Biro Al Jazeera Kairo telah ditutup. Baru saja dikunjungi oleh keamanan pemerintah berpakain biasa, uplink TV ini sekarang ditutup

Kairo (ANTARA News) - Mesir, Minggu menghentikan liputan Al Jazeera mengenai demonstrasi massa terhadap rezim Presiden Hosni Mubarak, tapi siaran Arab-raya itu berjanji bahwa mereka tidak akan berdiam diri.

Menteri informasi yang akan mengakhiri masa tugas Anas al-Fikki "telah memerintahkan penghentian semua kegiatan Al Jazeera di Republik Arab Mesir dan pembatalan ijinnya", kantor berita resmi MENA melaporkan, sebagaimana dikutip dari AFP.

Kartu pers semua staf Al Jazeera di Mesir juga ditarik, kantor berita itu menambahkan.

Operator satelit Nilesat sementara itu menghentikan rilainya terhadap program Al Jazeera, meskipun saluran televisi yang bermarkas di Qatar itu masih dapat ditonton di Kairo melalui Arabsat.

Di Twitter, seorang wartawan Al Jazeera, Dan Nolan, menulis:

"Biro Al Jazeera Kairo telah ditutup. Baru saja dikunjungi oleh keamanan pemerintah berpakain biasa, uplink TV ini sekarang ditutup".

Dalam satu pernyataan, Al Jazeera menyampaikan "kekecewaan sekali pada blokade sinyal Nilesat-nya dan melihat itu sebagai upaya lebih lanjut untuk mengganggu dan merintangi siaran laporannya keluar dari Mesir".

Sebelumnya, Al Jazeera mengatakan penutupan operasinya di Mesir -- pada hari keenam protes jalanan yang belum pernah terjadi sebelumnya dan sering keras -- dimaksudkan untuk "menyensor dan membungkam suara rakyat Mesir".

"Al Jazeera melihat itu sebagai aksi yang dirancang untuk melumpuhkan dan menekan kebebasan melaporkan oleh jaringan ini dan wartawannya," katanya.

"Al Jazeera menjamin audiensnya di Mesir dan di seluruh dunia bahwa mereka akan meneruskan lAporan-laporan mendalam dan komprehensif mengenai kejadian-kejadian yang berkembang di Mesir."

Saluran itu menambahkan, "Pada waktu kekacauan dan kerusuhan mendalam dalam masyarakat Mesir ini, penting sekali bahwa suara dari semua pihak didengar.

"Penutupan biro kami oleh pemerintah Mesir ditujukan untuk menyensor dan membungkam suara rakyat Mesir.

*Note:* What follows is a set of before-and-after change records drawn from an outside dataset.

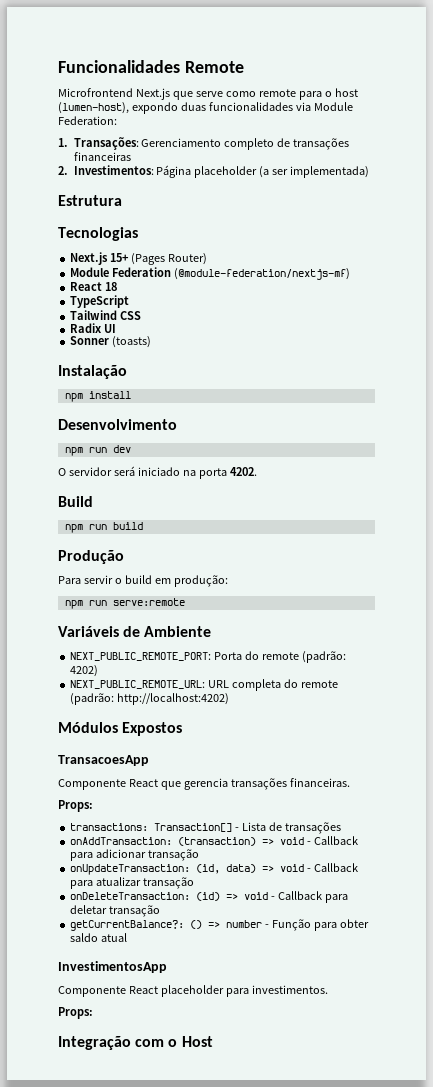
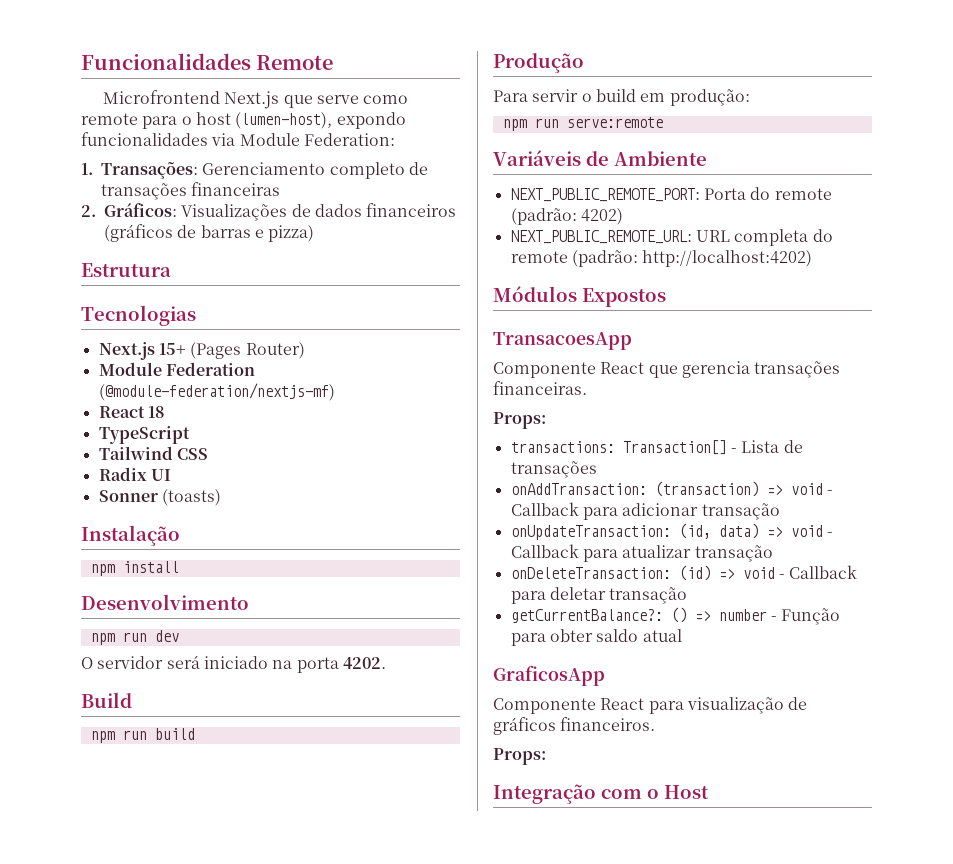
- Microfrontend Next.js que serve como remote para o host (lumen-host), expondo duas funcionalidades via Module Federation:
+ Microfrontend Next.js que serve como remote para o host (lumen-host), expondo funcionalidades via Module Federation:
- 2. Investimentos: Página placeholder (a ser implementada)
+ 2. Gráficos: Visualizações de dados financeiros (gráficos de barras e pizza)
- InvestimentosApp
- Componente React placeholder para investimentos.
+ GraficosApp
+ Componente React para visualização de gráficos financeiros.

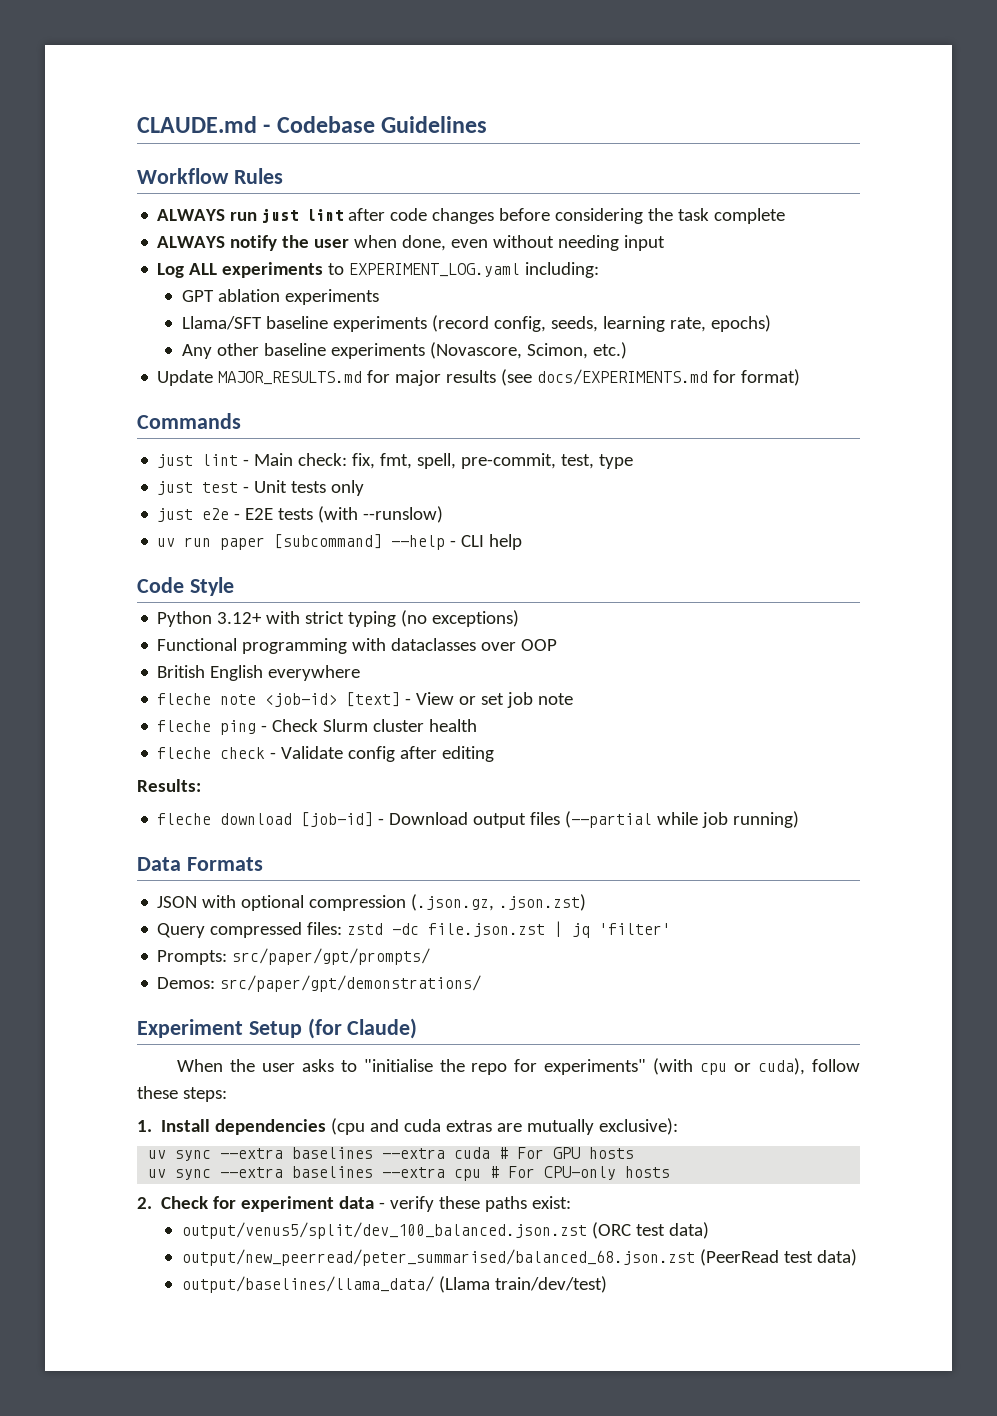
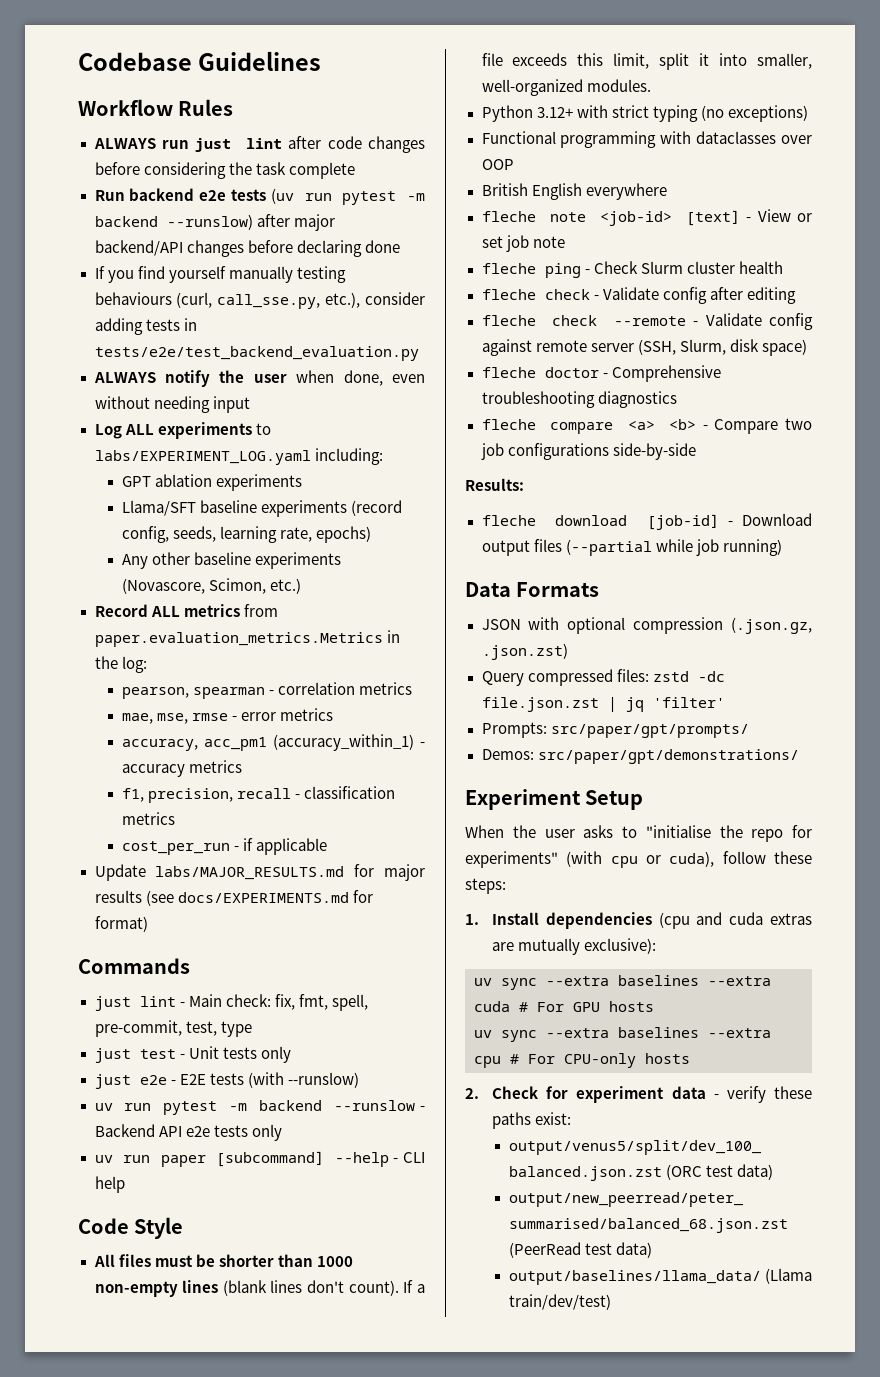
- CLAUDE.md - Codebase Guidelines
+ Codebase Guidelines
+ Run backend e2e tests (uv run pytest -m backend --runslow) after major backend/API changes before declaring done
+ If you find yourself manually testing behaviours (curl, call_sse.py, etc.), consider adding tests in tests/e2e/test_backend_evaluation.py
- Log ALL experiments to EXPERIMENT_LOG.yaml including:
+ Log ALL experiments to labs/EXPERIMENT_LOG.yaml including:
+ Record ALL metrics from paper.evaluation_metrics.Metrics in the log:
+ pearson, spearman - correlation metrics
+ mae, mse, rmse - error metrics
+ accuracy, acc_pm1 (accuracy_within_1) - accuracy metrics
+ f1, precision, recall - classification metrics
+ cost_per_run - if applicable
- Update MAJOR_RESULTS.md for major results (see docs/EXPERIMENTS.md for format)
+ Update labs/MAJOR_RESULTS.md for major results (see docs/EXPERIMENTS.md for format)
+ uv run pytest -m backend --runslow - Backend API e2e tests only
+ All files must be shorter than 1000 non-empty lines (blank lines don't count). If a file exceeds this limit, split it into smaller, well-organized modules.
+ fleche check --remote - Validate config against remote server (SSH, Slurm, disk space)
+ fleche doctor - Comprehensive troubleshooting diagnostics
+ fleche compare <a> <b> - Compare two job configurations side-by-side
- Experiment Setup (for Claude)
+ Experiment Setup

"Jaringan Al Jazeera terkejut pada serangan terakhir ini oleh rezim Mesir guna menyerang kebebasannya untuk melaporkan secara tidak memihak kejadian-kejadian yang belum pernah terjadi sebelumnya di Mesir," stasiun itu menambahkan.

Lebih dari 100 orang telah tewas sejak demonstrasi massa terhadap rezim Mubarak -- yang dipicu oleh pergolakan rakyat di Tunisia -- meletus Selasa lalu. Sementara bergerak untuk mengubah pemerintahnya, presiden menolak seruan untuk mundur.

Al Jazeera telah merevolusi media berbahasa Arab itu dan melaporkan mengenai Timur Tengah sejak didirikannya pada 1996.

Beberapa pengamat media memuji liputannya mengenai pergolakan bulan ini di Tunisia karena telah menyumbang pada jatuhnya penguasa dalam waktu lama negara Afrika Utara itu, Zine El Abidine Ben Ali.

Pekan lalu Al Jazeera membuat marah Pemerintah Otonomi Palestina ketika mereka mulai mengeluarkan yang pertama dari 1.600 berkas yang memerinci lebih dari satu dasawarsa pembicaraan damai antara Israel dan Palestina.

Dokumen itu menuduh bahwa juru runding Palestina telah menawarkan konsesi mengenai masalah-masalah sensitif seperti Jerusalem dan pengungsi.

Berkas itu juga menyatakan bahwa anggota-anggota Pemerintah Otonomi Palestina yang didominasi Fatah telah bekerja sama secara dekat dengan Israel dalam melawan Hamas, saingan Fatah yang lebih militan, yang menguasai Jalur Gaza.

Pada Desember, Kuwait menutup biro Al Jazeera di Kuwait City karena liputannya mengenai penggunaan pasukan polisi pada satu pertemuan umum. Al Jazeera membantah campurtangan dalam urusan Kuwait, mengatakan saluran itu hanya melakukan tugasnya.